[[ DATA FOR ANALYSIS, beginning ]]

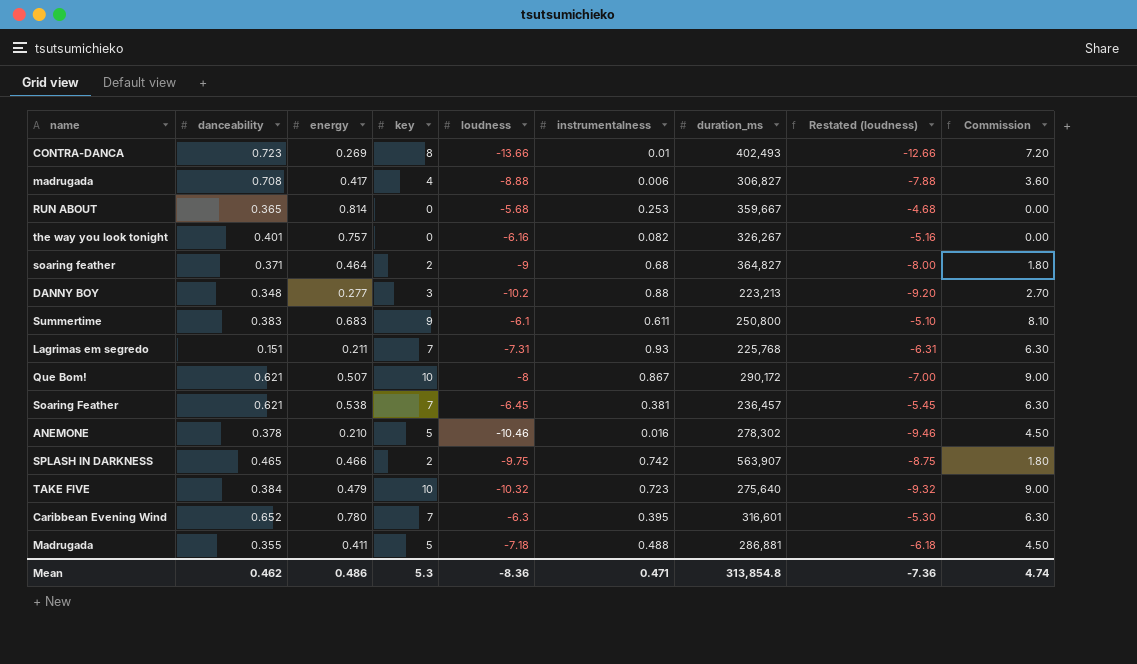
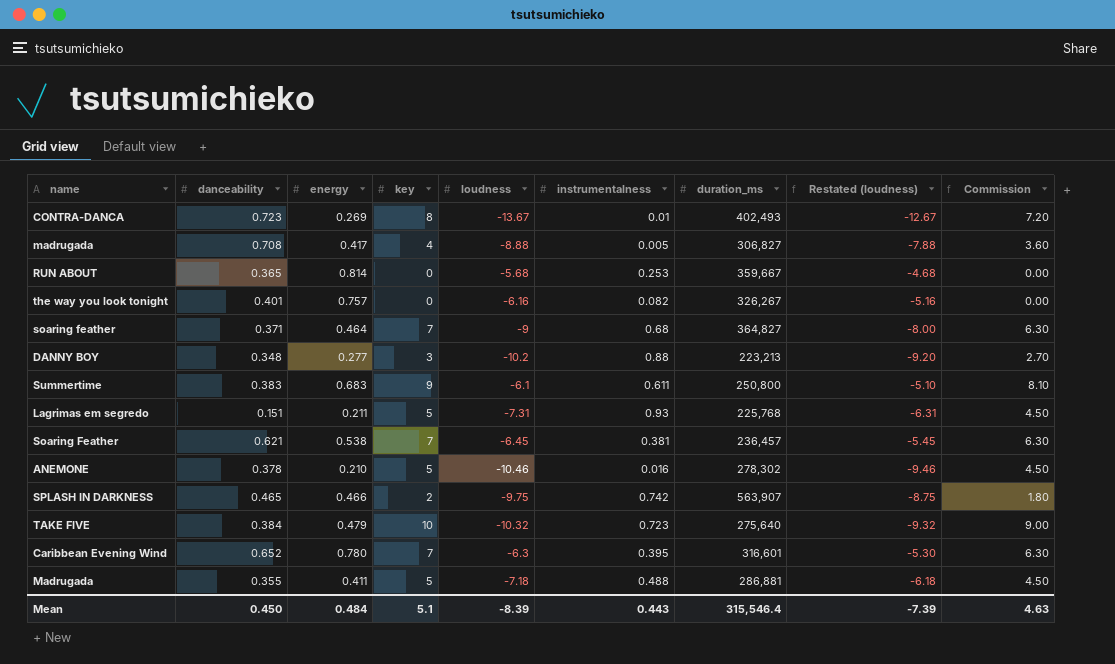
row Que Bom!: 0.621 | 0.507 | 10 | -8 | 0.867 | 290,172 | -7.00 | 9.00 -> none
CONTRA-DANCA | loudness: -13.66 -> -13.67
CONTRA-DANCA | Restated (loudness): -12.66 -> -12.67
madrugada | instrumentalness: 0.006 -> 0.005
soaring feather | key: 2 -> 7
soaring feather | Commission: 1.80 -> 6.30
Lagrimas em segredo | key: 7 -> 5
Lagrimas em segredo | Commission: 6.30 -> 4.50
Mean | danceability: 0.462 -> 0.450
Mean | energy: 0.486 -> 0.484
Mean | key: 5.3 -> 5.1
Mean | loudness: -8.36 -> -8.39
Mean | instrumentalness: 0.471 -> 0.443
Mean | duration_ms: 313,854.8 -> 315,546.4
Mean | Restated (loudness): -7.36 -> -7.39
Mean | Commission: 4.74 -> 4.63

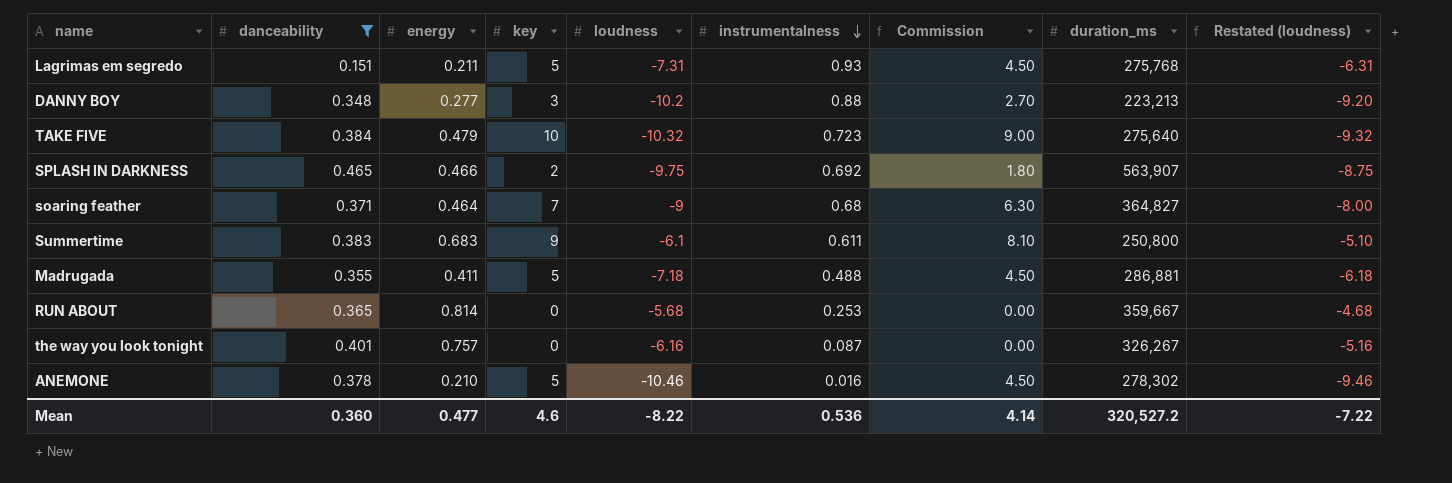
filter: none -> danceability <= 0.465
row order: none -> instrumentalness descending
column Commission | position: 9 -> 7
Lagrimas em segredo | duration_ms: 225,768 -> 275,768
SPLASH IN DARKNESS | instrumentalness: 0.742 -> 0.692
the way you look tonight | instrumentalness: 0.082 -> 0.087
Mean | danceability: 0.450 -> 0.360
Mean | energy: 0.484 -> 0.477
Mean | key: 5.1 -> 4.6
Mean | loudness: -8.39 -> -8.22
Mean | instrumentalness: 0.443 -> 0.536
Mean | Commission: 4.63 -> 4.14
Mean | duration_ms: 315,546.4 -> 320,527.2
Mean | Restated (loudness): -7.39 -> -7.22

[[ DATA FOR ANALYSIS, end ]]

EXERCISE INSTRUCTIONS: From the entries, find how many lines contain "energy" and give the number alone.

COMPLETED TASK: 2